(Task input begins)

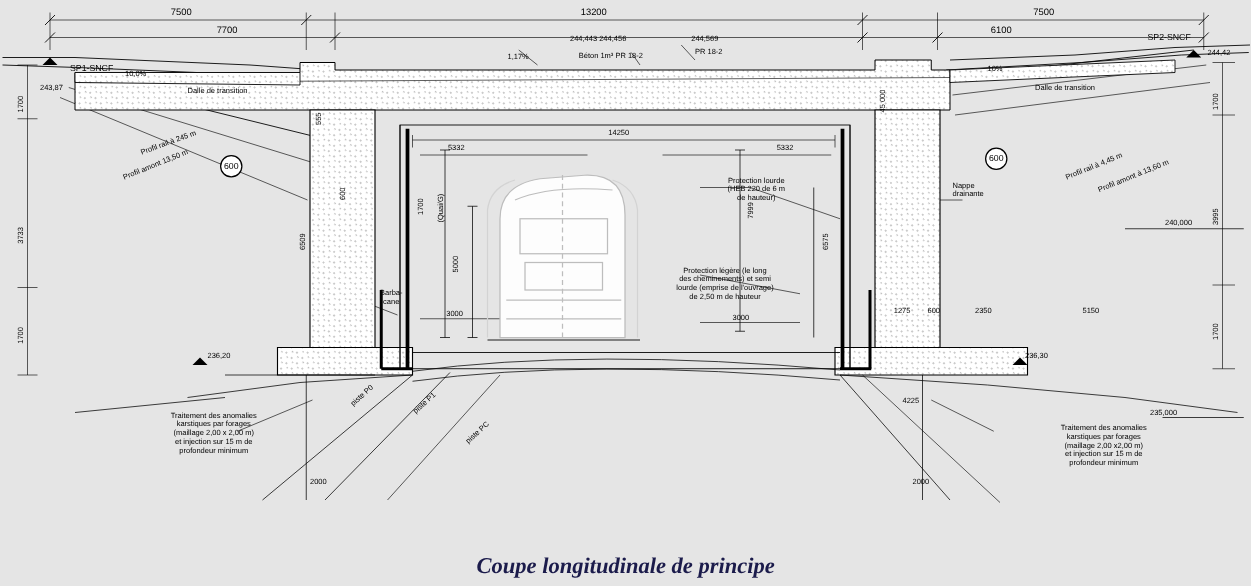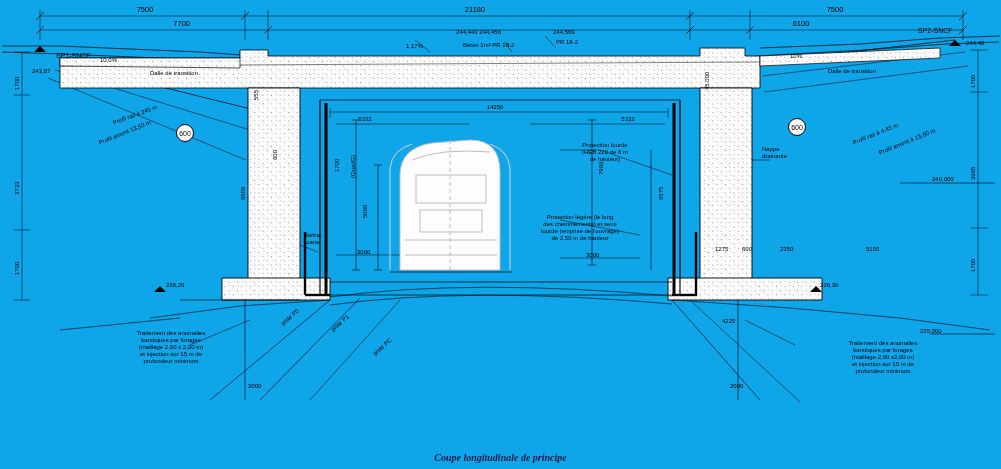--- a/index.html
+++ b/index.html
@@ -4,7 +4,7 @@
 <style>
   html,body{margin:0;padding:0;background:#ffffff;}
   body{width:1001px;height:469px;font-family:"Liberation Sans",sans-serif;color:#000;}
-  #stage{position:relative;width:1001px;height:469px;overflow:hidden;background:#0ea5e9;}
+  #stage{position:relative;width:1001px;height:469px;overflow:hidden;background:#e5e5e5;}
   #stage svg{position:absolute;left:0;top:0;}
   .lbl{position:absolute;font-size:7px;line-height:8px;color:#000;white-space:pre;}
   .lbl.c{text-align:center;}

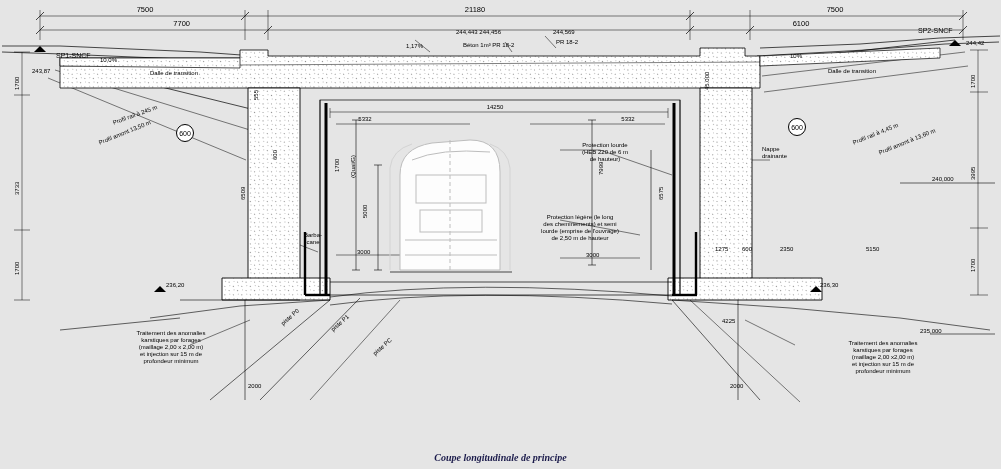--- a/index.html
+++ b/index.html
@@ -210,7 +210,7 @@
 
   <div class="lbl c dimtxt" style="left:100px;top:6px;width:90px;">7500</div>
   <div class="lbl c dimtxt" style="left:100px;top:20px;width:90px;text-align:right;">7700</div>
-  <div class="lbl c dimtxt" style="left:430px;top:6px;width:90px;">21180</div>
+  <div class="lbl c dimtxt" style="left:430px;top:6px;width:90px;">13200</div>
   <div class="lbl c dimtxt" style="left:790px;top:6px;width:90px;">7500</div>
   <div class="lbl c dimtxt" style="left:756px;top:20px;width:90px;">6100</div>
 

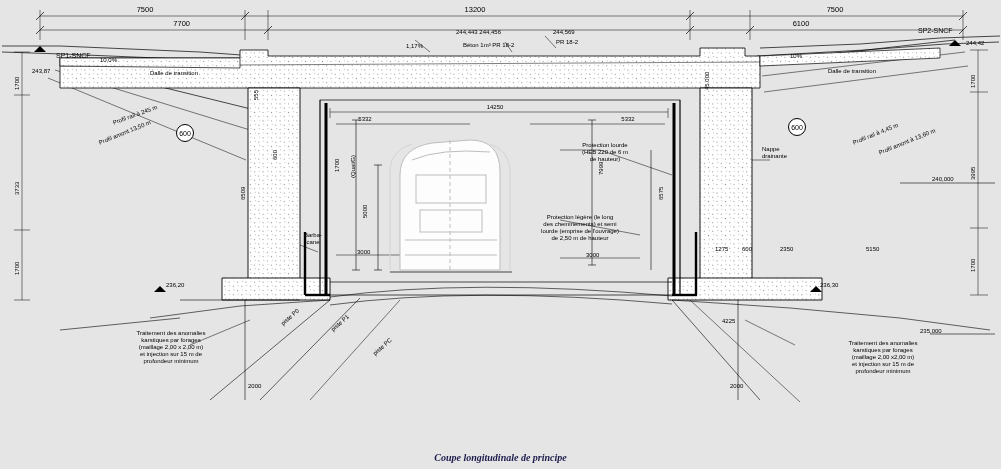--- a/index.html
+++ b/index.html
@@ -11,7 +11,7 @@
   .vert{transform-origin:0 0;}
   .caption{position:absolute;left:0;right:0;bottom:6px;text-align:center;
            font-family:"Liberation Serif",serif;font-style:italic;font-weight:bold;
-           font-size:10px;color:#1b1b4b;}
+           font-size:18px;color:#1b1b4b;}
   .dimtxt{font-size:7.5px;}
   .tiny{font-size:6px;line-height:7px;}
   .circ{position:absolute;width:16px;height:16px;border:1px solid #000;border-radius:50%;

(Task input ends)

Exercise details:
Identify the lines of the entries containing the string "overflow". Copy each such line.

Solution to the problem:
-  #stage{position:relative;width:1001px;height:469px;overflow:hidden;background:#0ea5e9;}
+  #stage{position:relative;width:1001px;height:469px;overflow:hidden;background:#e5e5e5;}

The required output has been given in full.